И даже более того – ему он вскружил голову обещанием содействия якобы сочувствующих ему матросов и офицеров эскадры – силы запредельной мощи. Если один раз эта сила, поднатужившись, сумела подсадить к вершине власти Сталина и его камарилью, то почему теперь то же самое она не сможет сделать ради него, Савинкова, величайшего революционера всех времен и народов?
Вообще-то, Савинков встречался с капитаном 3-го ранга Алексеем Гусевым, начальником особого отдела ракетного крейсера «Москва», по прозвищу Папа Мюллер. У Алексея Николаевича, конечно, было немало достоинств, но в их числе отсутствовала любовь к погибающей русской демократии, а также борьба за завоевания революции, о которых так любил потрепаться перед своими соратниками Савинков. А если бы капитана 3-го ранга попросили бы честно и откровенно высказаться о самом Савинкове, то от произнесенной тирады, наверное, завяли бы уши даже у боцмана-сверхсрочника. Но наивный Борис Викторович всего этого не знал и с превеликим удовольствием позволял развешивать на своих ушах спагетти.
А время шло, и Бориса Викторовича торопили сразу с двух сторон. С одной стороны, его понукали встревоженные французы, обнаружившие на фронте почти готовую к наступлению германскую группу армий «Принц Леопольд». С другой стороны, избранный в марте Верховный Совет Советской России на своем заседании уже принял новую Конституцию, и теперь уже тридцатого июня, в воскресенье, эта новая конституция выносилась на всенародное обсуждение, ответ которого с вероятностью девяносто процентов должен быть положительным.

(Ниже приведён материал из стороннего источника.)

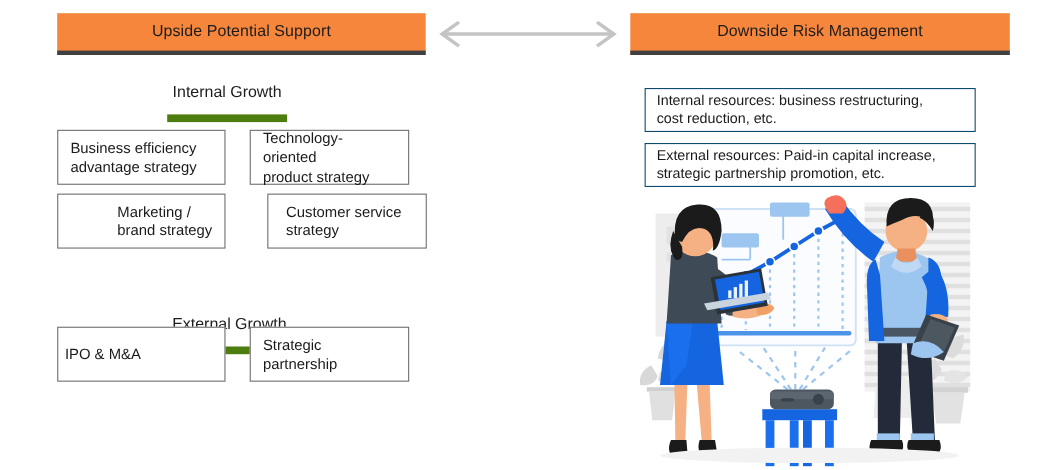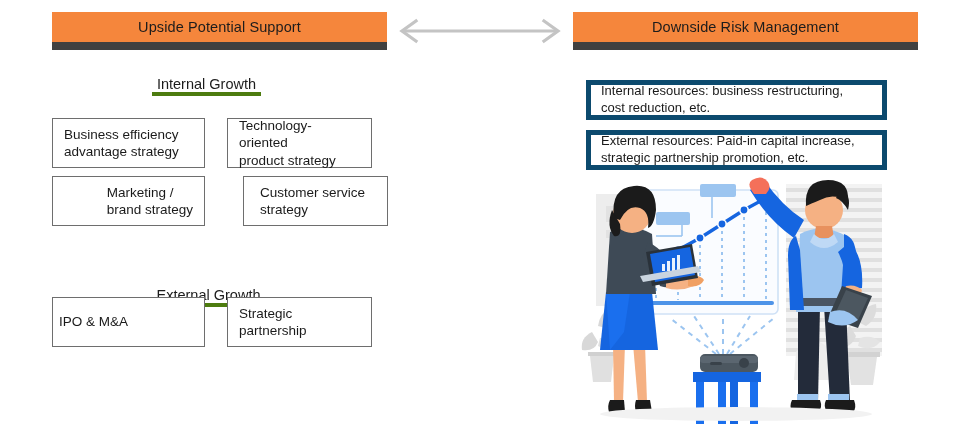"Upside Potential Support" .banner { border-bottom: 8px solid #404040 -> 4px solid #404040 }
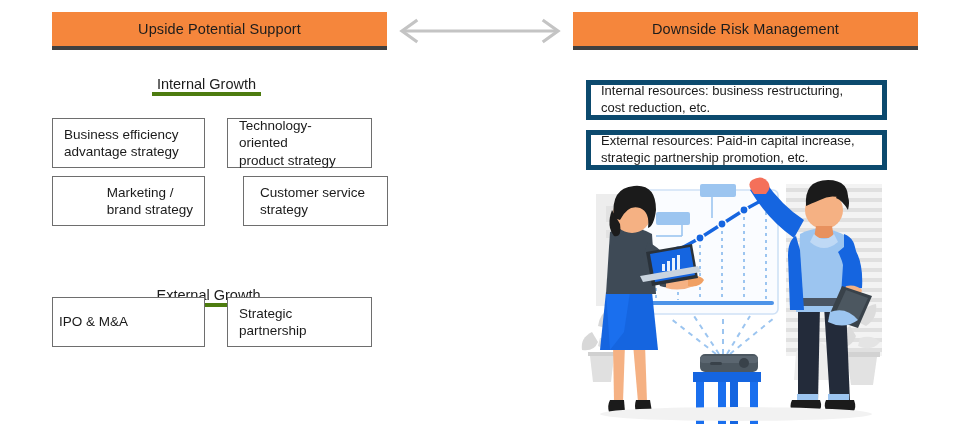"Internal Growth" .section-heading { border-bottom: 4px solid #4d7c0f -> 7px solid #4d7c0f; padding-bottom: 0 -> 12px }
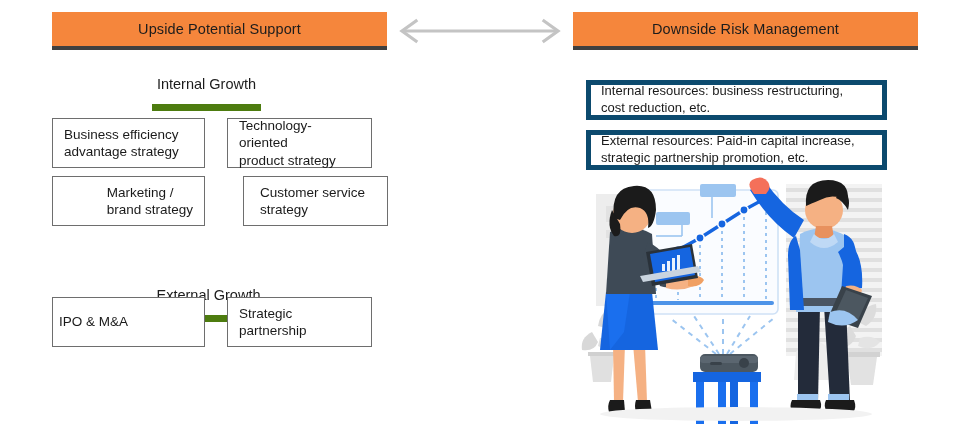"Internal resources: business" .nbox { border: 5px solid #0c4a6e -> 1px solid #0c4a6e }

Савинков понимал, что если Сталин и компания сумеют завершить легитимацию своего режима, то тогда даже частный успех в столице не гарантирует ему успешной роли «спасителя Отечества» и «демократического диктатора». Для того чтобы к центру города подошли матросы из Кронштадта и Красная гвардия с окраин, потребуется не более двух-трех часов, и тогда восстание, ударный костяк которого составляли лишь несколько сотен офицеров-фронтовиков, будет утоплено в крови. Поэтому выступить надо было раньше тридцатого числа, и вместе с членами большевистского правительства при начале восстания необходимо также было поголовно уничтожить депутатов этого самого Верховного Совета, а также окопавшееся в Гатчине семейство Романовых, да так, чтобы свалить это деяние на большевиков. На этом особо настаивали французы – очевидно, у них на этот счет был какой-то свой, особенный резон.
Помимо Дмитрия Мережковского, Зинаиды Гиппиус и проживающего у них Дмитрия Философова, а также самого Бориса Савинкова, с которого восторженная Гиппиус была готова сдувать пылинки, на квартире постоянно находились: секретарь и любовница Савинкова Любовь Дикгоф (Эмма Сторэ), ее муж барон Александр Дикгоф, готовившийся стать при будущем «демократическом диктаторе» кем-то вроде министра иностранных дел.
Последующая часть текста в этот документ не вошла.